Introduction to Web Security
The World Wide Web
The Internet, commonly referred to as "The Web," is a massive distributed client/server information system that has fundamentally transformed global communication, commerce, and information sharing. At its core, the Web operates on a request-response architecture where clients (typically web browsers) communicate with servers (web hosts) to retrieve and exchange information.

The Web Ecosystem:
Clients: Web browsers, mobile apps, APIs, curl, wget, and other HTTP clients
Servers: Web servers (Apache, Nginx, IIS, Node.js), application servers, APIs
Infrastructure: DNS, CDNs, load balancers, firewalls, proxies
Protocols: HTTP/HTTPS, WebSockets, HTTP/2, HTTP/3 (QUIC)
Content: HTML, CSS, JavaScript, images, videos, APIs (REST, GraphQL)
Multiple applications run concurrently over the Web: web browsing, email, file transfer, streaming media, real-time communication, and countless web applications. For proper communication, clients and servers must agree on application-level protocols like HTTP, FTP, SMTP, POP3, IMAP, WebSocket, and others.
HyperText Transfer Protocol (HTTP)
HTTP (Hypertext Transfer Protocol) is the foundation of data communication on the World Wide Web. Originally designed by Tim Berners-Lee at CERN in 1989, HTTP has evolved through multiple versions to become the most widely used application protocol on the Internet.

HTTP Fundamentals
Key Characteristics:
Asymmetric Request-Response Protocol
Client sends HTTP request to server
Server processes request and returns HTTP response
Pull Protocol: Client initiates and "pulls" information from server
Contrast with push protocols where server initiates data transfer
Stateless Protocol
Each request is independent and self-contained
Server doesn't retain information about previous requests
Benefits: Simplicity, scalability, reliability
Challenges: Requires mechanisms (cookies, sessions) to maintain state
Text-Based Protocol (HTTP/1.x)
Human-readable request and response messages
Easy to debug and understand
HTTP/2 and HTTP/3 use binary framing for efficiency
Extensible Through Headers
Headers convey metadata about request/response
Custom headers allow application-specific functionality
Negotiation of content types, encodings, languages
Supports Multiple Request Methods
Different methods (GET, POST, PUT, DELETE, etc.) for different operations
RESTful architecture leverages HTTP methods
RFC 2616 Definition:
"The Hypertext Transfer Protocol (HTTP) is an application-level protocol for distributed, collaborative, hypermedia information systems. It is a generic, stateless protocol which can be used for many tasks beyond its use for hypertext, such as name servers and distributed object management systems, through extension of its request methods, error codes and headers."
HTTP Request Structure

An HTTP request consists of several components that work together to specify what resource is being requested and how it should be handled.
Request Components
1. Request Line
The first line of an HTTP request contains three elements:
GET /index.html HTTP/1.1HTTP Method: The action to perform (GET, POST, PUT, DELETE, etc.)

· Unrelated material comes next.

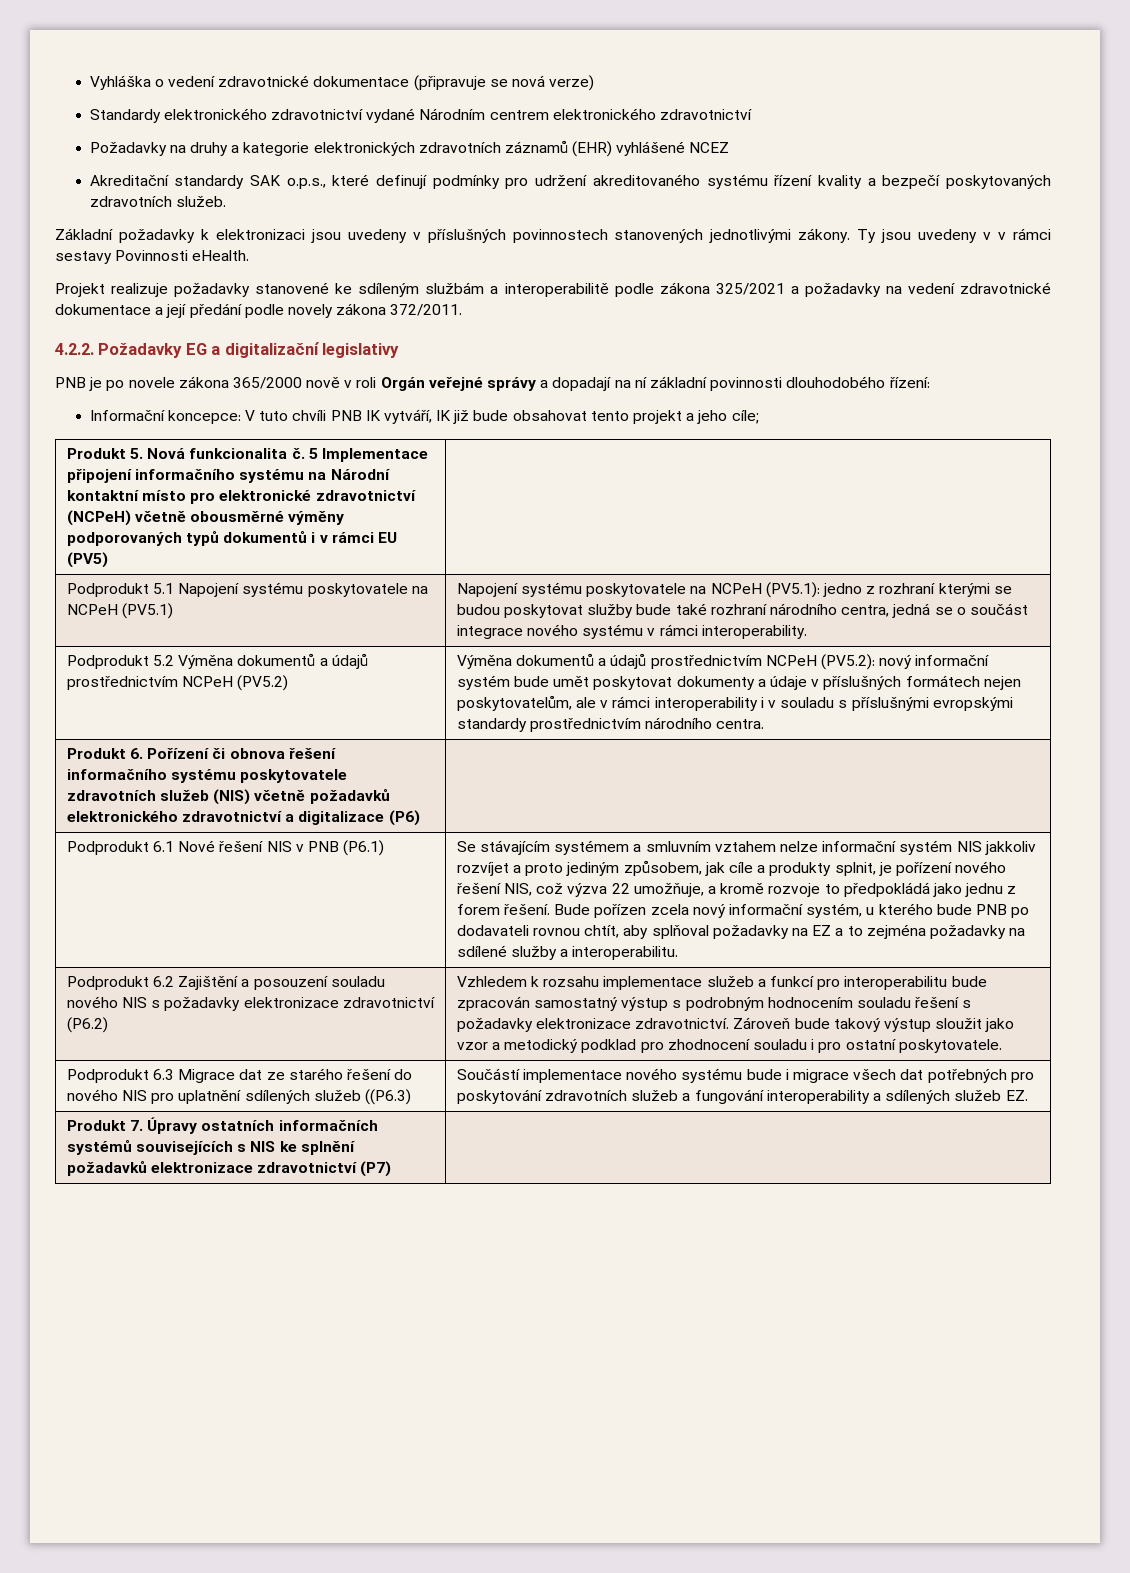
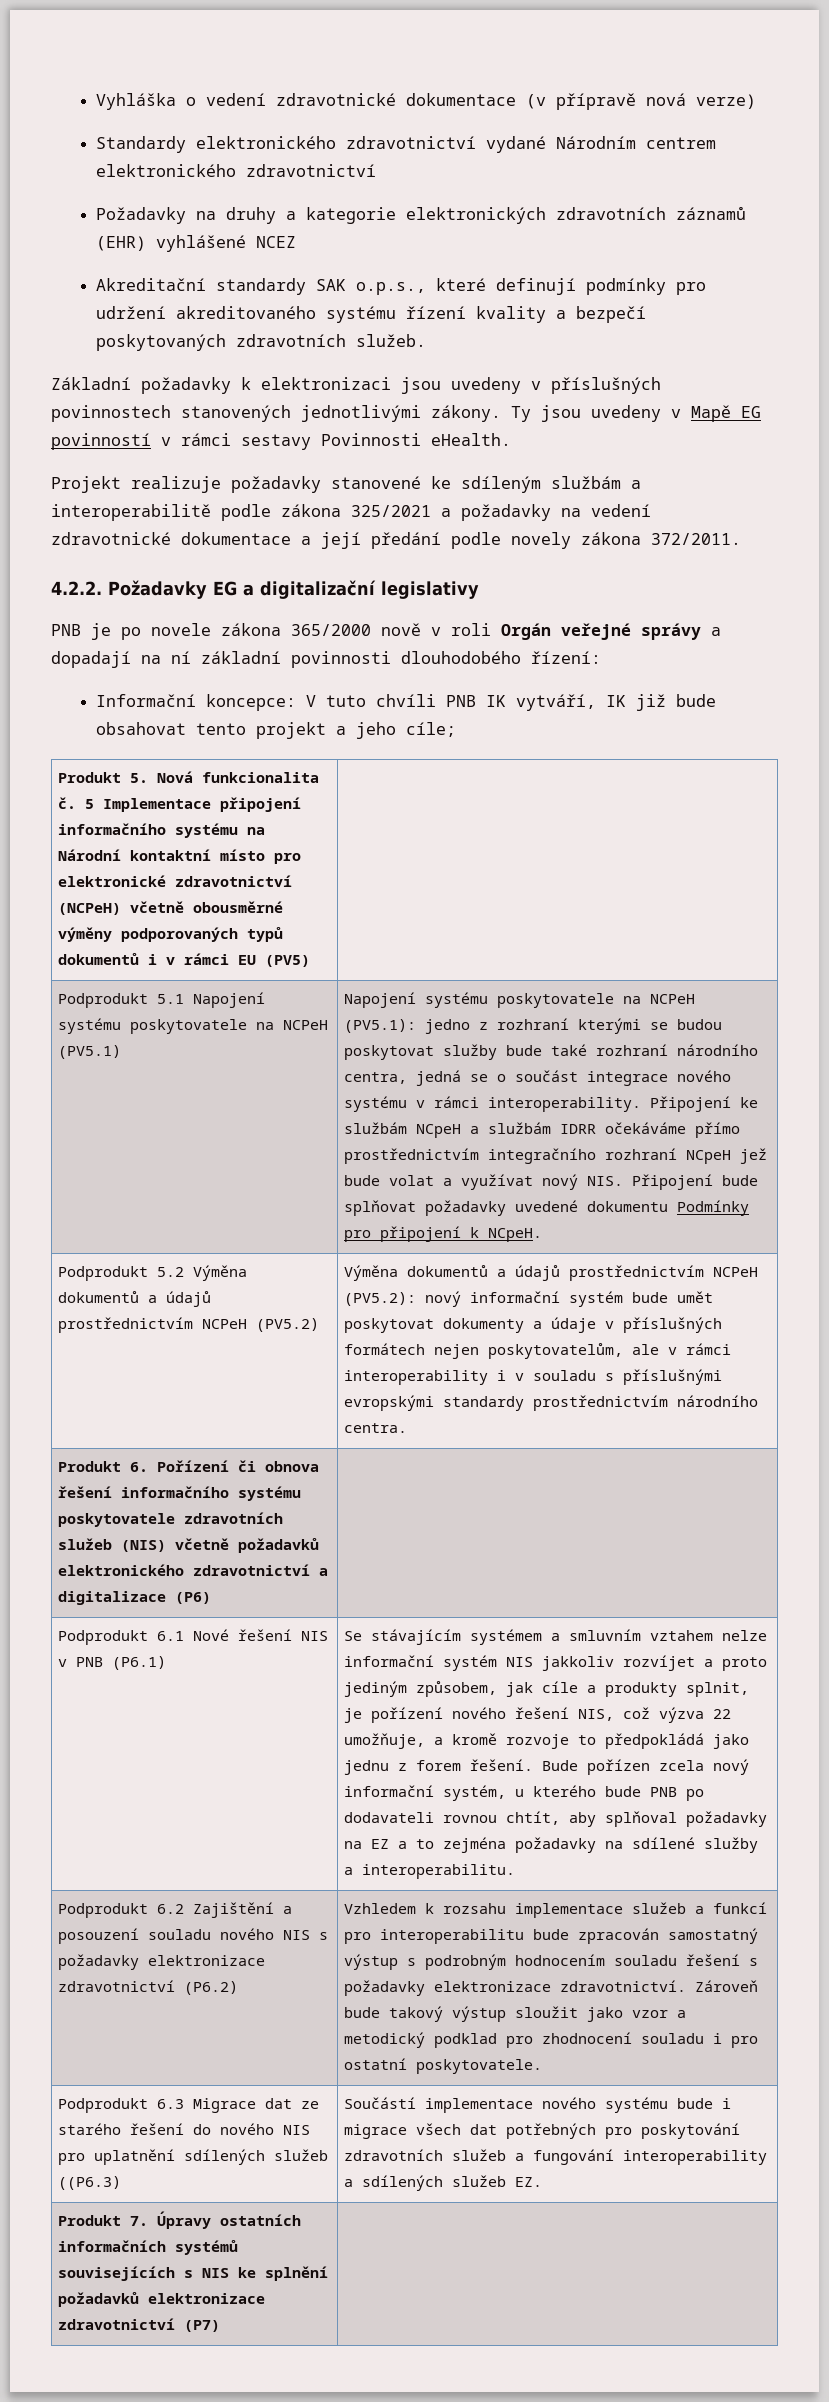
- Vyhláška o vedení zdravotnické dokumentace (připravuje se nová verze)
+ Vyhláška o vedení zdravotnické dokumentace (v přípravě nová verze)
- Ty jsou uvedeny v v rámci sestavy Povinnosti eHealth.
+ Ty jsou uvedeny v Mapě EG povinností v rámci sestavy Povinnosti eHealth.
+ Připojení ke službám NCpeH a službám IDRR očekáváme přímo prostřednictvím integračního rozhraní NCpeH jež bude volat a využívat nový NIS. Připojení bude splňovat požadavky uvedené dokumentu Podmínky pro připojení k NCpeH.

Request Target: The path to the resource (typically a URL path)
HTTP Version: The protocol version (HTTP/1.0, HTTP/1.1, HTTP/2, HTTP/3)
2. HTTP Methods
HTTP defines several methods indicating the desired action:
Safe and Idempotent Methods:
GET: Retrieve a resource
Safe (doesn't modify server state)
Idempotent (multiple identical requests have same effect as single request)

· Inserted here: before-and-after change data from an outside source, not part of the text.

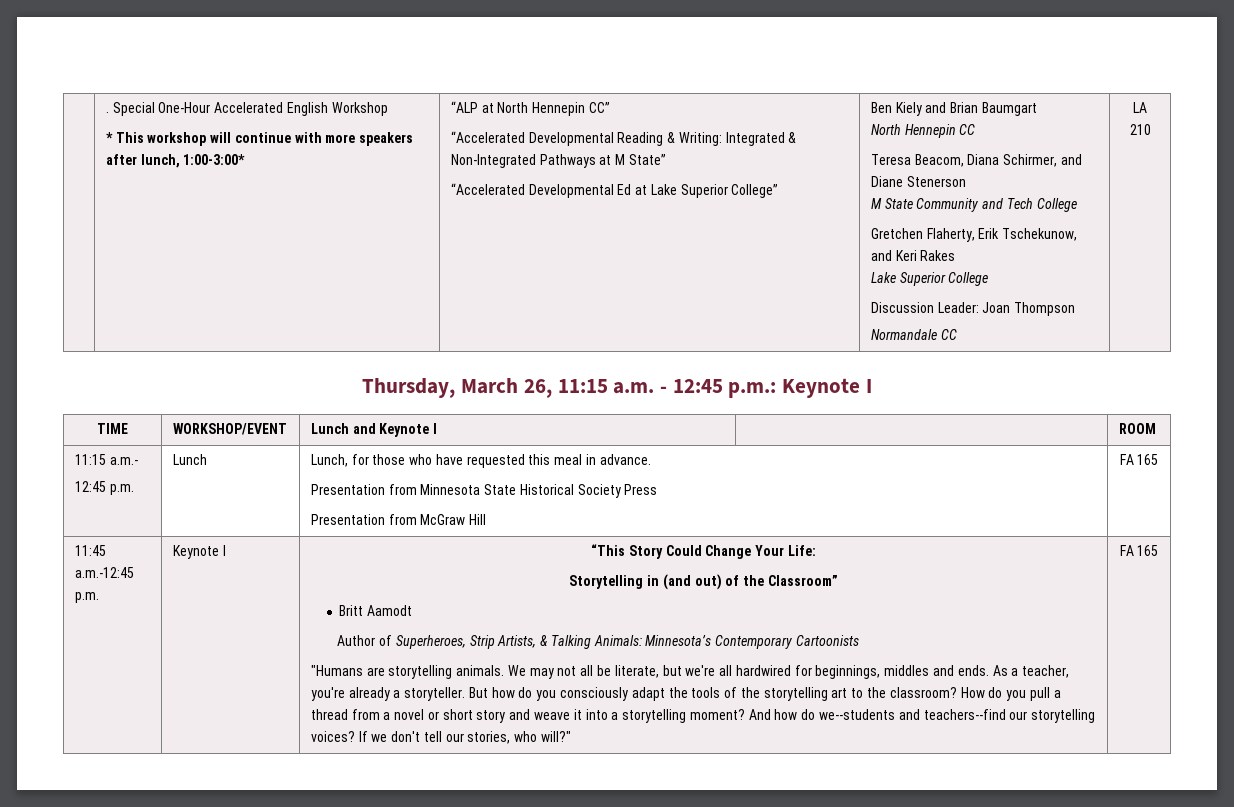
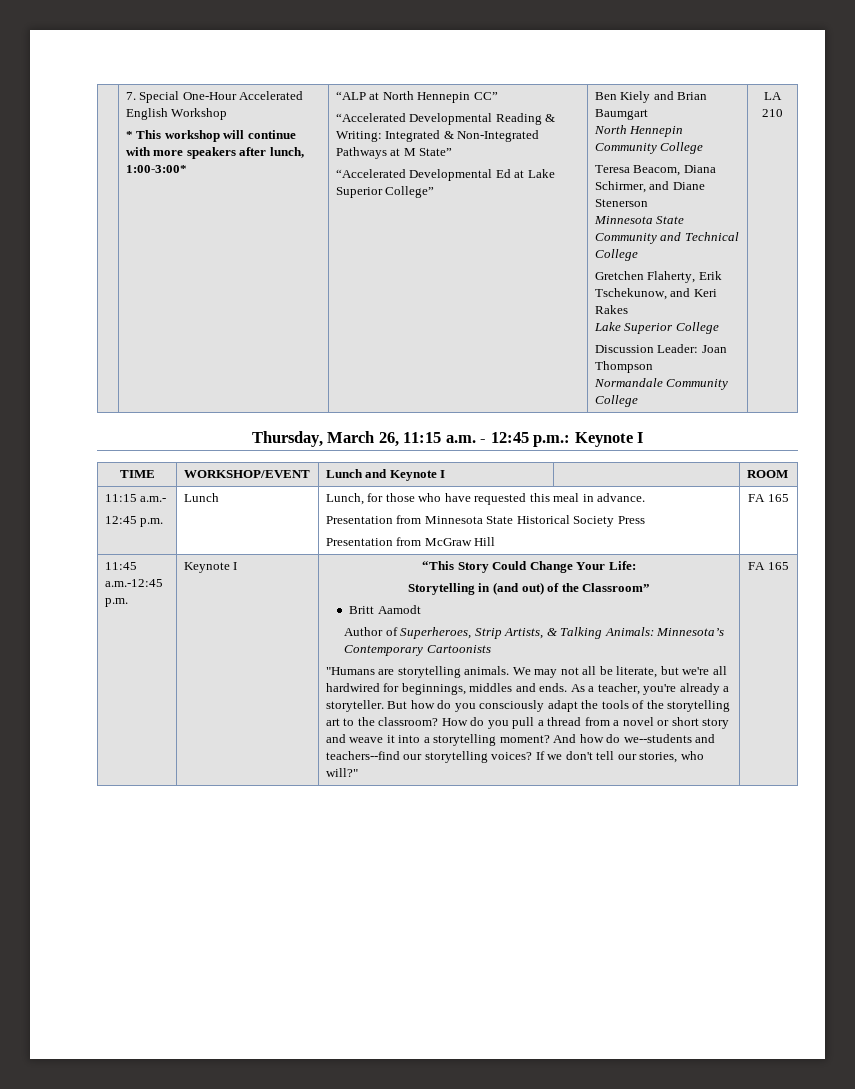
- . Special One-Hour Accelerated English Workshop
+ 7. Special One-Hour Accelerated English Workshop
- North Hennepin CC
+ North Hennepin Community College
- M State Community and Tech College
+ Minnesota State Community and Technical College
- Normandale CC
+ Normandale Community College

Parameters typically in URL query string
Example:
GET /api/users?id=123 HTTP/1.1
HEAD: Retrieve headers only, no body
Useful for checking if resource exists or getting metadata
Example:
HEAD /large-file.zip HTTP/1.1
OPTIONS: Discover allowed methods for a resource
Used in CORS preflight requests
Example:
OPTIONS /api/users HTTP/1.1
Non-Idempotent Methods:
POST: Submit data to create a resource or trigger processing
Not idempotent (multiple requests may create multiple resources)
Data typically in request body
Example: Creating a new user account
PUT: Replace/update a resource entirely
Idempotent (multiple identical requests have same effect)
Example:
PUT /api/users/123 HTTP/1.1
PATCH: Partially update a resource
Not necessarily idempotent
Example:
PATCH /api/users/123 HTTP/1.1
DELETE: Remove a resource
Idempotent
Example:
DELETE /api/users/123 HTTP/1.1
Less Common Methods:
TRACE: Echo back the received request (debugging, rarely enabled)
CONNECT: Establish tunnel to server (used for HTTPS proxying)
3. Request Headers
Headers provide additional information about the request or the client:
Common Request Headers:
Host: example.com
User-Agent: Mozilla/5.0 (Windows NT 10.0; Win64; x64)
Accept: text/html,application/xhtml+xml,application/xml
Accept-Language: en-US,en;q=0.9
Accept-Encoding: gzip, deflate, br
Connection: keep-alive
Cookie: session_id=abc123xyz; user_pref=dark_mode
Referer: https://example.com/previous-page
Authorization: Bearer eyJhbGciOiJIUzI1NiIsInR5cCI6IkpXVCJ9...
Content-Type: application/json
Content-Length: 348Important Headers Explained:
Host: Required in HTTP/1.1, specifies the domain name (enables virtual hosting)
User-Agent: Client software identification (browser, version, OS)
Accept: Content types client can process (MIME types)
Accept-Language: Preferred languages for response
Accept-Encoding: Compression algorithms supported (gzip, br)
Connection: Control options for current connection (keep-alive, close)
Cookie: Send cookies to server
Referer: URL of page that linked to current request (often misspelled, should be "Referrer")
Authorization: Credentials for HTTP authentication (Basic, Bearer, etc.)
Content-Type: MIME type of request body (for POST, PUT, PATCH)
Content-Length: Size of request body in bytes
Origin: Origin of request (used in CORS)
X-Forwarded-For: Original client IP when behind proxy
Cache-Control: Directives for caching mechanisms
4. Request Body
For methods like POST, PUT, and PATCH, the request body contains the data being sent:
JSON Example:
POST /api/users HTTP/1.1
Host: api.example.com
Content-Type: application/json
Content-Length: 78
{
"username": "john_doe",
"email": "[email protected]",
"age": 30
}Form Data Example:
POST /submit-form HTTP/1.1
Host: example.com
Content-Type: application/x-www-form-urlencoded
Content-Length: 45
name=John+Doe&email=john%40example.com&age=30Multipart Form Data (File Upload):
POST /upload HTTP/1.1
Host: example.com
Content-Type: multipart/form-data; boundary=----WebKitFormBoundary7MA4YWxkTrZu0gW
Content-Length: 1234
------WebKitFormBoundary7MA4YWxkTrZu0gW
Content-Disposition: form-data; name="file"; filename="document.pdf"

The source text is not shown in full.